_Work order_. Please copy out the full listing that follows exactly; no picture belongs in the copy.

_Material to process_.
##############################
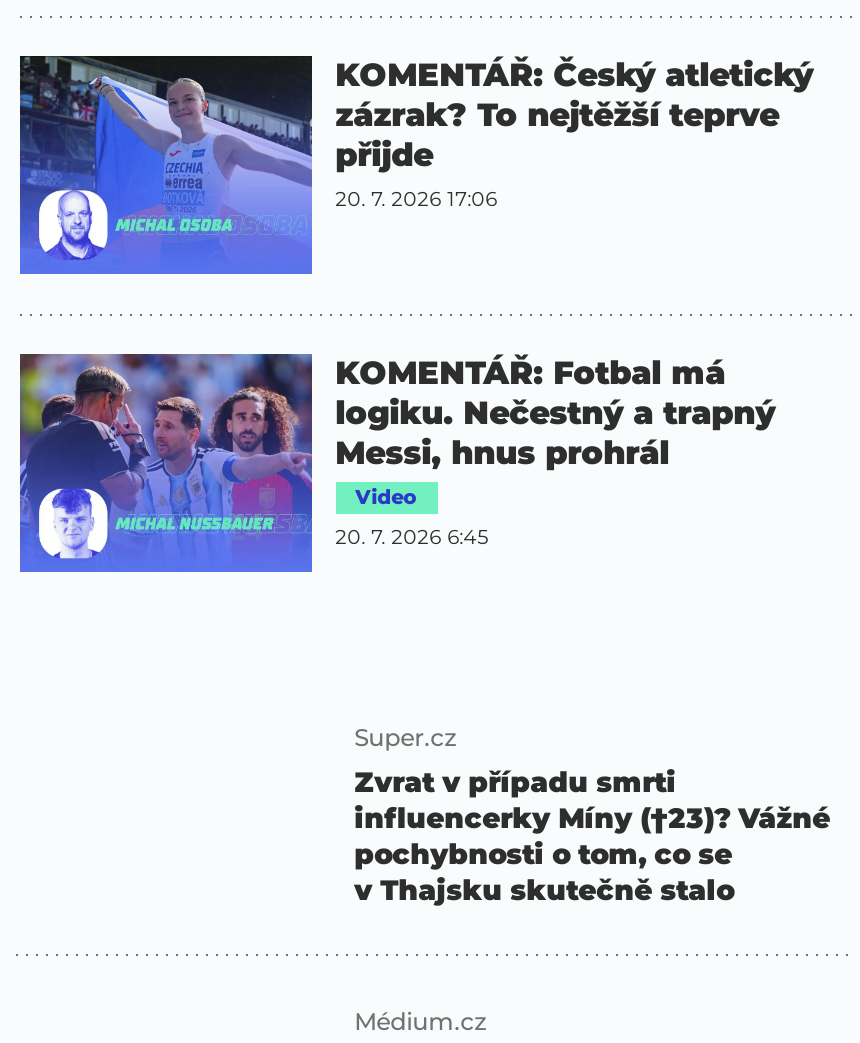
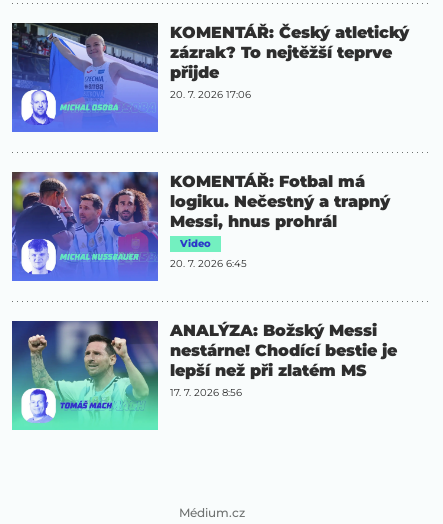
+ [image]

- Super.cz
- Zvrat v případu smrti
- influencerky Míny (†23)? Vážné
- pochybnosti o tom, co se
- v Thajsku skutečně stalo
+ ANALÝZA: Božský Messi
+ nestárne! Chodící bestie je
+ lepší než při zlatém MS
+ 17. 7. 2026 8:56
##############################
_Final answer_.
+ [image]

- Super.cz
- Zvrat v případu smrti
- influencerky Míny (†23)? Vážné
- pochybnosti o tom, co se
- v Thajsku skutečně stalo
+ ANALÝZA: Božský Messi
+ nestárne! Chodící bestie je
+ lepší než při zlatém MS
+ 17. 7. 2026 8:56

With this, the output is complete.